-- Opening Marker --

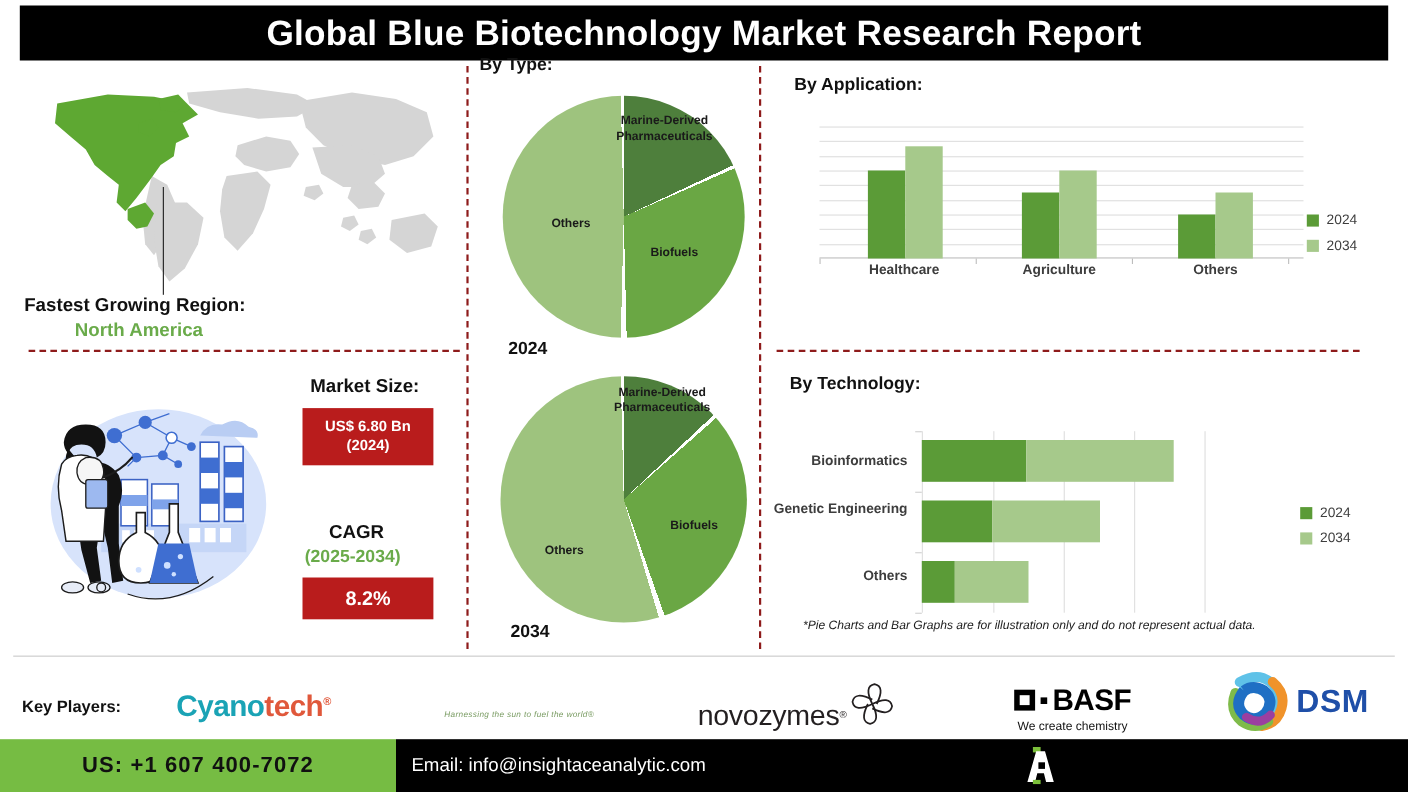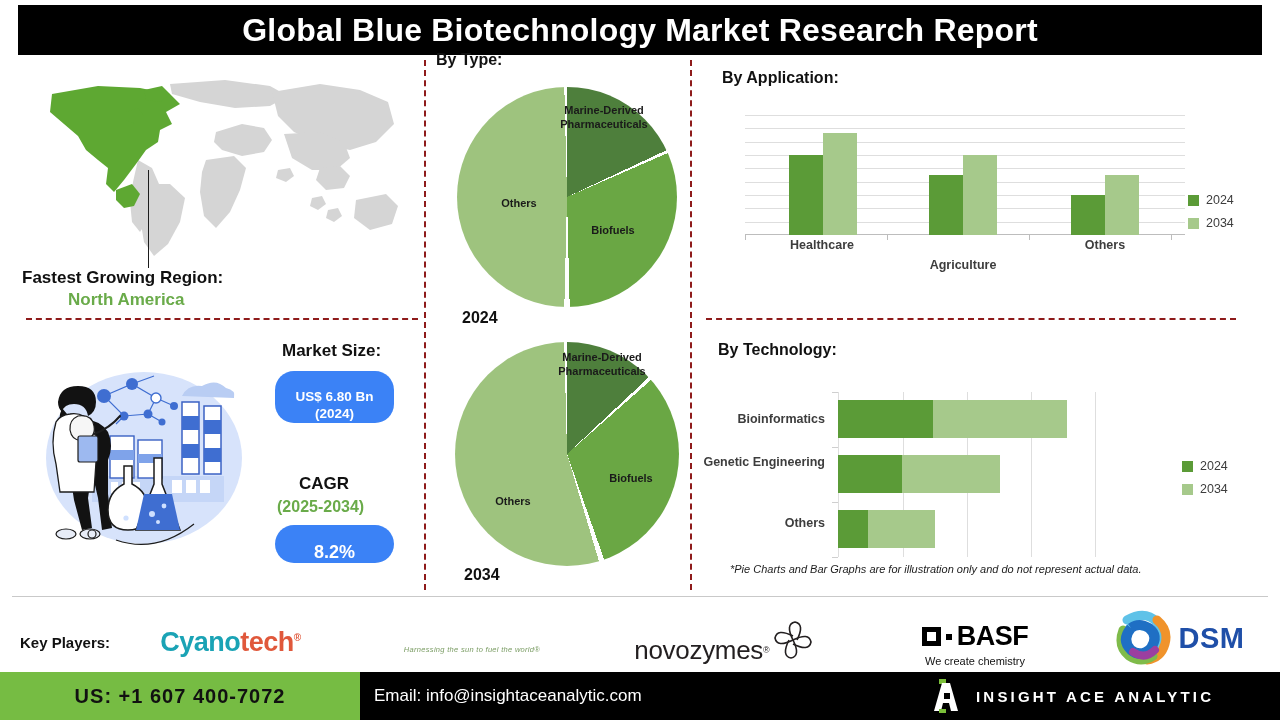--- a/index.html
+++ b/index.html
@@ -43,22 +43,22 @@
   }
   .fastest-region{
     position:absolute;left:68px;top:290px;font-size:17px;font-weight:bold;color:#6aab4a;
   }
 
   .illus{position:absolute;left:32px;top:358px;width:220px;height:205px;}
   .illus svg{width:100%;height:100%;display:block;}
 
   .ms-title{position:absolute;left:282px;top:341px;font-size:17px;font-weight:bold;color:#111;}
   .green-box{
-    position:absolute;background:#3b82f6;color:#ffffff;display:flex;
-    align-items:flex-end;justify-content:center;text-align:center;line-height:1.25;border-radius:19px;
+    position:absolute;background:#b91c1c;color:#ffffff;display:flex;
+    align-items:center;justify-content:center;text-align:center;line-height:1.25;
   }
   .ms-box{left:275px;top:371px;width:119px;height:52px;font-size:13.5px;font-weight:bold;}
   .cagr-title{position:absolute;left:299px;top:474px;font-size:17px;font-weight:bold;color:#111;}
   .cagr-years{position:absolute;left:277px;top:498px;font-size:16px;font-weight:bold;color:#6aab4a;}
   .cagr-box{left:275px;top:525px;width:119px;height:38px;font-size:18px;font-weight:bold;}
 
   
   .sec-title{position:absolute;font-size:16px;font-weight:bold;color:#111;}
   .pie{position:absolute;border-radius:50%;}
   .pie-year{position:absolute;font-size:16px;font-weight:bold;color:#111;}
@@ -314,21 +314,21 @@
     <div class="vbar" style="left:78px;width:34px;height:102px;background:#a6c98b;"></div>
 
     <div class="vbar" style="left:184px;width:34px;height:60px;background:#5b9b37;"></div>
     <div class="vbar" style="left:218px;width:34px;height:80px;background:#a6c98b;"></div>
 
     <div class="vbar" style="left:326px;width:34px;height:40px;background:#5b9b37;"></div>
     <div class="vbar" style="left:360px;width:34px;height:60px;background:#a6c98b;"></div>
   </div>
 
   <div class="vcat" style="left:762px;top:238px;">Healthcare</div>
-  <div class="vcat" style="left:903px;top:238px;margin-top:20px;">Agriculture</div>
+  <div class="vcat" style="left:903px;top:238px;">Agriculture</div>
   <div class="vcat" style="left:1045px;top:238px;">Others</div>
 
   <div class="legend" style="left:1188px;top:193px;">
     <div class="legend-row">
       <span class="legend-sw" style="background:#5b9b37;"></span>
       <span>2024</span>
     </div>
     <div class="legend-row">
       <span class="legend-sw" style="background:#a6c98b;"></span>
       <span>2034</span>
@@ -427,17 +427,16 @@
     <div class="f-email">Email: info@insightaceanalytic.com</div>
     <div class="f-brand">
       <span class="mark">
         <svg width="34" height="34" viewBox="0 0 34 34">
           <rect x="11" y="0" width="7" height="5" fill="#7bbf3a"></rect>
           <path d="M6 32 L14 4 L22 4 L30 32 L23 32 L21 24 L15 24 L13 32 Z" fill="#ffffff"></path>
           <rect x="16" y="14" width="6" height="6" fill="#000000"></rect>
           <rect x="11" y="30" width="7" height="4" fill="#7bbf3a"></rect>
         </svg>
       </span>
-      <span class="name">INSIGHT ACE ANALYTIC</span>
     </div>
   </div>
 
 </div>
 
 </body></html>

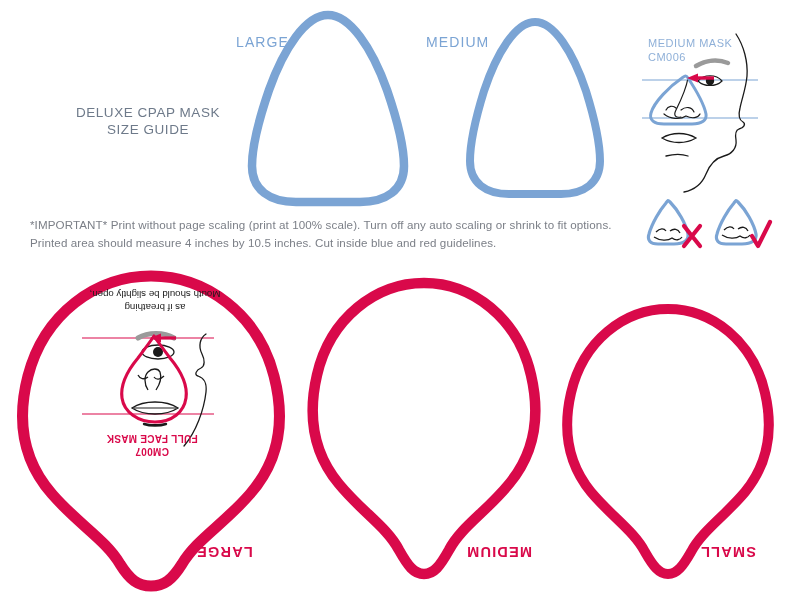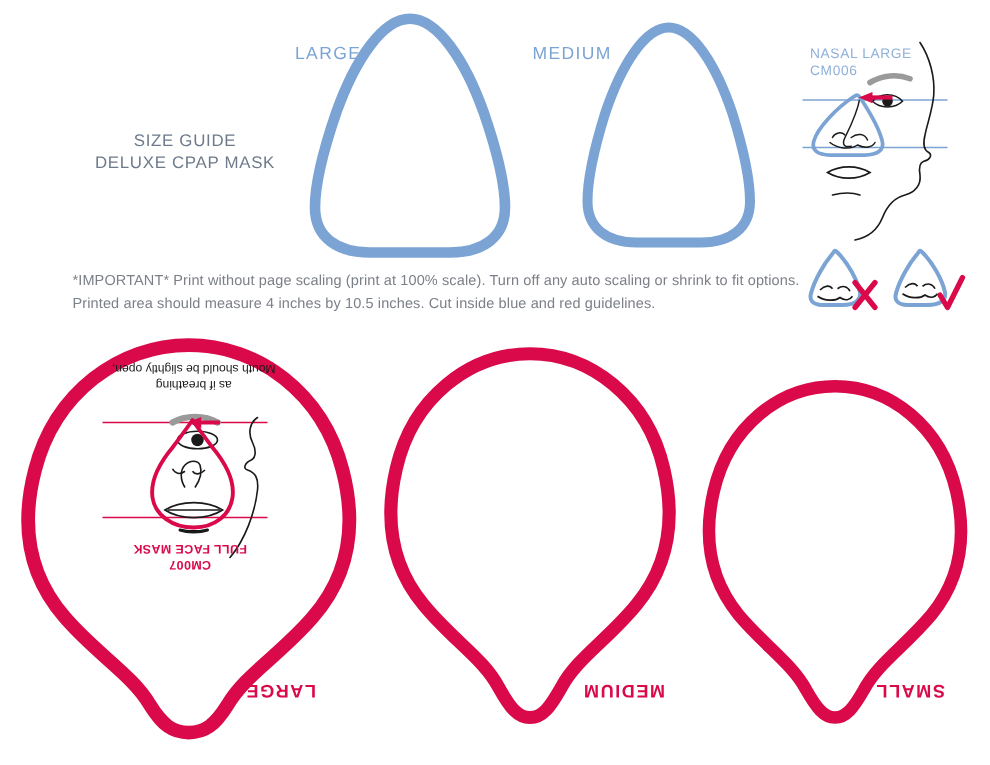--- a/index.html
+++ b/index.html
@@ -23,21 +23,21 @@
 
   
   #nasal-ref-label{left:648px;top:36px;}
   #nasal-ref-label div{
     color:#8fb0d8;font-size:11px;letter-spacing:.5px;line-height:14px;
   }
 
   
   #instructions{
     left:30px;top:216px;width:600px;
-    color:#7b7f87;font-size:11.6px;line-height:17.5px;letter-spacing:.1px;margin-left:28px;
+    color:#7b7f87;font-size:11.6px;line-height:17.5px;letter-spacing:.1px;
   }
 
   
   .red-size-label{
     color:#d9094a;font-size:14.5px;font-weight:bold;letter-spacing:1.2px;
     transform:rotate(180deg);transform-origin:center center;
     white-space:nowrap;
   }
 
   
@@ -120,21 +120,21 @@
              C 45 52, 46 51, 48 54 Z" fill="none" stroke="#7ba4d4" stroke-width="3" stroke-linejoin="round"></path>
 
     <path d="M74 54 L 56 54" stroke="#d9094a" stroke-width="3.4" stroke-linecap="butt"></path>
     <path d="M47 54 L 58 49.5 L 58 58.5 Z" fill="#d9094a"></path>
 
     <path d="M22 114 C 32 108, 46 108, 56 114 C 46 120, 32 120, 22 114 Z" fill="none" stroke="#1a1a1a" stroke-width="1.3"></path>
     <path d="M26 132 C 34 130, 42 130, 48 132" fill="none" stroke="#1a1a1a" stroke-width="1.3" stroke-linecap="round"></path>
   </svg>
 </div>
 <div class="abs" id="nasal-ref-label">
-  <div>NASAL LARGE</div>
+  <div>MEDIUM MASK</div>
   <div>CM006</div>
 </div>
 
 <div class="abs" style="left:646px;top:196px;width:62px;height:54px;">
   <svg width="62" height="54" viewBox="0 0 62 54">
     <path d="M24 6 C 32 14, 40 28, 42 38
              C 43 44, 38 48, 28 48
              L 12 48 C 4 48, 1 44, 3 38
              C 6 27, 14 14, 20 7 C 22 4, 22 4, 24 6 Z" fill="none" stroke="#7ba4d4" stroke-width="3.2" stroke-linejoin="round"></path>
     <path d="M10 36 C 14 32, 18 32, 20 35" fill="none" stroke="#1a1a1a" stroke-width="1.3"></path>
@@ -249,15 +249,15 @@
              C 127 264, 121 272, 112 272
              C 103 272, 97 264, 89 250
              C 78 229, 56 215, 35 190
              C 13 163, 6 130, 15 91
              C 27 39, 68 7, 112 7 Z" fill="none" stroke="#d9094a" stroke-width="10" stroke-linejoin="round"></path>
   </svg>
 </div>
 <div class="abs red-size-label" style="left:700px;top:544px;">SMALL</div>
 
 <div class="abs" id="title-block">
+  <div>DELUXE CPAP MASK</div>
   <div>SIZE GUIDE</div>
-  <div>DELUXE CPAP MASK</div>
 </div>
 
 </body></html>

-- Closing Marker --

Problem statement: Each line of the material that contains the string "DELUXE" has to be copied out.

Task output:
+  <div>DELUXE CPAP MASK</div>
-  <div>DELUXE CPAP MASK</div>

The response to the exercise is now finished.